I recently needed to implement schema validation in java with a schema that imports another schema (from henceforth I'll refer to this as a schema hierarchy). Much to my surprise I found out a schema hierarchy greatly complicates the code utilized for simple standalone schema validation. My understanding of the fix (and what I created) was an impl of the LSResourceResolver
interface and an impl of the LSInput
interface to return. My understanding is this is necessary when needing to validate against a hierarchy of schemas.
I find this frustrating because once the validator has a handle to the root schema, any imports are simply relative to that location. Wanting to make validation easier and reusable, I proceeded to create a resolver that would ultimately simplify schema validation to two inputs for every situation.
- What's the root schema
- What's the payload you want to validate.
In other words my goal is to make something like the following work for any schema structure:
XmlValidator validator = new XmlValidator("some/dir/root.xsd");
validator.validate("<xml><someXml/></xml>");
When looking at the documentation for the function that is called to load resources, you find out that the first issue is the resolver isn't called to load the root resource (root schema). You need that root schema's path to be able to look up the other relative paths from it. This can be overcome by passing the root path into the constructor for the resolver and tracking it manually.
Then comes the roadblock. The systemId
parameter reliably contains the resource trying to be resolved/loaded (this string is exactly what the import/include/redefine schemaLocation attribute is). For example:
If the current schema you are loading has this line:
<xsd:include schemaLocation="../given/redefine.xsd"/>
The systemId when loading redefine.xsd will be:
"../given/redefine.xsd"
However, the baseURI
parameter which is supposed to hold the resource that was previously being loaded (which you must know because you're creating a relative path based off of the previous resource's location) can be null
, and in my experience is for 2/3 of the schemas that will be loaded.
This is the point where I feel the java internal validation cannot provide the solution I'm looking for. The problem we are trying to solve seems very simple. Given a root schema, load all other included schema's based off of the root schema's location. Unless I'm missing something, this is now impossible because baseURI
can be null
and thus the previous schema cannot be tracked.

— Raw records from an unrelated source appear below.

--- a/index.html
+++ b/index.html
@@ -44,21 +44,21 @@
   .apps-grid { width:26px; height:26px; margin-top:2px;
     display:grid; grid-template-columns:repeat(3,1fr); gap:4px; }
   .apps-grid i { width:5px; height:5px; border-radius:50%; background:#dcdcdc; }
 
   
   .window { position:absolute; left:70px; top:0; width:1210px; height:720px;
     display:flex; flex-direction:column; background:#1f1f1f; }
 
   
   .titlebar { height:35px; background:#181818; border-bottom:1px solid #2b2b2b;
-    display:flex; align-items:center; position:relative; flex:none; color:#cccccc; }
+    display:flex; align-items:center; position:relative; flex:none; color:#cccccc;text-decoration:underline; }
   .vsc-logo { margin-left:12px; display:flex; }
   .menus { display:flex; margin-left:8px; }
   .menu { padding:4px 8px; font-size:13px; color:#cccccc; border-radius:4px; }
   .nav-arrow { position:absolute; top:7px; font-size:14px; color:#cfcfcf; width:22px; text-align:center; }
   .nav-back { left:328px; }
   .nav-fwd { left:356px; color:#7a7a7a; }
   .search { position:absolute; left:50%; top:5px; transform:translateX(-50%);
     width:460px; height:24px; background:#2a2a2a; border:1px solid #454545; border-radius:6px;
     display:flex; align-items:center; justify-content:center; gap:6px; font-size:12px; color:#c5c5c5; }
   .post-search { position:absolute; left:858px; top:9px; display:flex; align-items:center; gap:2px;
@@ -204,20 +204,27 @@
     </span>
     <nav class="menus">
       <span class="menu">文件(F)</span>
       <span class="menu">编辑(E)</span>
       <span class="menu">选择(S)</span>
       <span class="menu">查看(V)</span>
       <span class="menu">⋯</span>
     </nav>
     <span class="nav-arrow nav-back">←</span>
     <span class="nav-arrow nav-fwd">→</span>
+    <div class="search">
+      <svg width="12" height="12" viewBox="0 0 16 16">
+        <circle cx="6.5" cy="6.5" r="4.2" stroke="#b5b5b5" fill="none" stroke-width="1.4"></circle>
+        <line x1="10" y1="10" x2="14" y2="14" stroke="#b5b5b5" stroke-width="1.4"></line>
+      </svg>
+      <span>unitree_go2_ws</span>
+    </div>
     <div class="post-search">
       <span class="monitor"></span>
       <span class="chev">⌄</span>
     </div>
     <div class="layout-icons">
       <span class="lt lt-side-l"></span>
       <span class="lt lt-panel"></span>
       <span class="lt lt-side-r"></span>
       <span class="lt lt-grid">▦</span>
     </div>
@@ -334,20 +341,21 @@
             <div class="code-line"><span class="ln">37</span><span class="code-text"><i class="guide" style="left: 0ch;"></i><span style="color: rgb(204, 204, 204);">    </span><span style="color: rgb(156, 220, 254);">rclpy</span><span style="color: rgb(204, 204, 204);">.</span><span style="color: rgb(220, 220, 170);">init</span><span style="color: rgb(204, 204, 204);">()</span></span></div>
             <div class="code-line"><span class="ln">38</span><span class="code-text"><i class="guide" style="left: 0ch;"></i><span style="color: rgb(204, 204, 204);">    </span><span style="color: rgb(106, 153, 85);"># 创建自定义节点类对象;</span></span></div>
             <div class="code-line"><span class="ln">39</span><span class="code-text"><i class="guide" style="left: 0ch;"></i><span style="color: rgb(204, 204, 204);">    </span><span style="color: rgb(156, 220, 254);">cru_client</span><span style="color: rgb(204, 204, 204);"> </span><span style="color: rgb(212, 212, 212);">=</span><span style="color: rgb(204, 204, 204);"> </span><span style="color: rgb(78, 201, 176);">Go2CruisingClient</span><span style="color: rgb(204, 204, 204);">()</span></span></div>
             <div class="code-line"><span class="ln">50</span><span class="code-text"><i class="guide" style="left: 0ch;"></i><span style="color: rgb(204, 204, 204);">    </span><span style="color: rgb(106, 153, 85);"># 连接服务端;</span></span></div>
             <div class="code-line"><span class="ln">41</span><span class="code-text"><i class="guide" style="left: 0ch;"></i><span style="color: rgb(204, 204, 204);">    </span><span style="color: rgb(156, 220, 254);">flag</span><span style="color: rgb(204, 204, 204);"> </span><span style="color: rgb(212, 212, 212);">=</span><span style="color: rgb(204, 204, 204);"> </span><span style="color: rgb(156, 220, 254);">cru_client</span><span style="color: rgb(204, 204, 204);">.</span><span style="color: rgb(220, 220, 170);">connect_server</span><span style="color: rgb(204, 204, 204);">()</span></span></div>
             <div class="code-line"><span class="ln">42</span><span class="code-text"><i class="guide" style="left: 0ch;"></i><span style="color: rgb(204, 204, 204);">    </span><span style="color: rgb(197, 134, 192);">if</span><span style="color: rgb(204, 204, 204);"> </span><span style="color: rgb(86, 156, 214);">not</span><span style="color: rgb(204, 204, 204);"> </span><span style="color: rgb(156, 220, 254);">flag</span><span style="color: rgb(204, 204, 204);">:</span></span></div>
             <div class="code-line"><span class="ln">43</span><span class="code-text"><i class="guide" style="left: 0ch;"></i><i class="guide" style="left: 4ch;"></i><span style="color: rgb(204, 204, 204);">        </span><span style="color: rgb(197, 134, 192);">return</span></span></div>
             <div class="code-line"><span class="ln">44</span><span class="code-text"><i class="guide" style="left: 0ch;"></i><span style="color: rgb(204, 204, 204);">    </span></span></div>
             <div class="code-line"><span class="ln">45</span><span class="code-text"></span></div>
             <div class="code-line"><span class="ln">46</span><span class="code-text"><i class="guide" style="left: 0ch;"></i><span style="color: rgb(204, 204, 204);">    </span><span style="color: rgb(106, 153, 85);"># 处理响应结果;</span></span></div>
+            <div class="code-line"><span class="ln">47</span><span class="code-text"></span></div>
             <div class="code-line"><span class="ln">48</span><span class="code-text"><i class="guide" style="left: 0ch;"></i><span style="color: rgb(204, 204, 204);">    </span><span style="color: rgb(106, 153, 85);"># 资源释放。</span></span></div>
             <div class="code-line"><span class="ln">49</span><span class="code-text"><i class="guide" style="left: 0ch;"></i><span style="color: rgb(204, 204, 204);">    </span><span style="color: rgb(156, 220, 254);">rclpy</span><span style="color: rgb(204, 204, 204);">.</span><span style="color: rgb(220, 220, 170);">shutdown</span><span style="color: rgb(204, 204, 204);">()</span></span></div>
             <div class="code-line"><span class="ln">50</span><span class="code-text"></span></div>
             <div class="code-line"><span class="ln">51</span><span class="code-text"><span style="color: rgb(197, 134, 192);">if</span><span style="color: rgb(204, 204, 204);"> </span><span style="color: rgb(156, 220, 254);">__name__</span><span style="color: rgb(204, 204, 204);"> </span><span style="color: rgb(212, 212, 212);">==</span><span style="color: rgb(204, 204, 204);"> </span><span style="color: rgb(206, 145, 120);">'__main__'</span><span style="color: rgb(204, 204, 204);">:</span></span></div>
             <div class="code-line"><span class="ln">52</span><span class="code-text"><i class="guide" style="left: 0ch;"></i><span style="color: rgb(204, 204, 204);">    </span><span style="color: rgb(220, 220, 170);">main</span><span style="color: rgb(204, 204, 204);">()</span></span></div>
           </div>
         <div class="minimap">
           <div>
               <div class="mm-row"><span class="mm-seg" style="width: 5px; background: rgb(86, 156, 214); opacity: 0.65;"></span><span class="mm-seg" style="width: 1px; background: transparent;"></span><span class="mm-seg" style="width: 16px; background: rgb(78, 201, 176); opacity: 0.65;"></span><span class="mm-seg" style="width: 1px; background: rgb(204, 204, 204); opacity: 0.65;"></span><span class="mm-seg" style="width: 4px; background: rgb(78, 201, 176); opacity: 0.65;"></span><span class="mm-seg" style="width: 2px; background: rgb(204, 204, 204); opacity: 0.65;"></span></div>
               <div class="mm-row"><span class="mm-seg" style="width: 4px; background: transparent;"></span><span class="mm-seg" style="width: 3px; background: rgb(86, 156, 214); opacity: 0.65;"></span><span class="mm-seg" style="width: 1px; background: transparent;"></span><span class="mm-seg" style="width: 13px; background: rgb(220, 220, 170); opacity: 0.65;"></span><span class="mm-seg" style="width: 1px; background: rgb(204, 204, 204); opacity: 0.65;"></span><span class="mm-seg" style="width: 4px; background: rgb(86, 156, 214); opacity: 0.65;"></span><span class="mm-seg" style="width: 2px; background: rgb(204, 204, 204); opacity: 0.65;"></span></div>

Surely we can't be this far along in java's lifetime and this problem isn't resolved. What am I missing here? Is it correct that it is now impossible to write a validation utility and only feeding the two above inputs? What are others using for schema validation? I have to believe others don't constantly keep rolling custom resolver classes to dance around a schema hierarchy (which should be fairly common).
Here is a simple representation of the problem trying to be solved. I am looking for the simplest, most java-like way to solve this sample problem:
Assume sample project structure of:
src/main/java/sandbox/TestValidation.java
src/main/resources/sandbox/sample.xml
src/main/resources/sandbox/custom/wrapper.xsd
src/main/resources/sandbox/custom/candy.xsd
src/main/resources/sandbox/given/base.xsd
src/main/resources/sandbox/given/redefine.xsd
TestValidation.java:
import javax.xml.XMLConstants;
import javax.xml.transform.Source;
import javax.xml.transform.stream.StreamSource;
import javax.xml.validation.Schema;
import javax.xml.validation.SchemaFactory;
import javax.xml.validation.Validator;
import org.xml.sax.SAXException;
import com.blarg.validation.XmlValidator;
public class SchemaValidationTest {
public SchemaValidationTest() throws Exception {
// The linked suggested solution which fails because
// it cannot load the first referenced schema
Source schemaFile = new StreamSource(
getClass().getClassLoader()
.getResourceAsStream("sandbox/custom/wrapper.xsd"));
Source xmlFile = new StreamSource(
getClass().getClassLoader()
.getResourceAsStream("sandbox/sample.xml"));
SchemaFactory schemaFactory = SchemaFactory
.newInstance(XMLConstants.W3C_XML_SCHEMA_NS_URI);
Schema schema = schemaFactory.newSchema(schemaFile);
Validator validator = schema.newValidator();
try {
validator.validate(xmlFile);
System.out.println(xmlFile.getSystemId() + " is valid");
} catch (SAXException e) {
System.out.println(xmlFile.getSystemId() + " is NOT valid");
System.out.println("Reason: " + e.getLocalizedMessage());
}
// My custom validator which succeeds all the way until
// it reaches the candy.xsd for reasons described above and again below.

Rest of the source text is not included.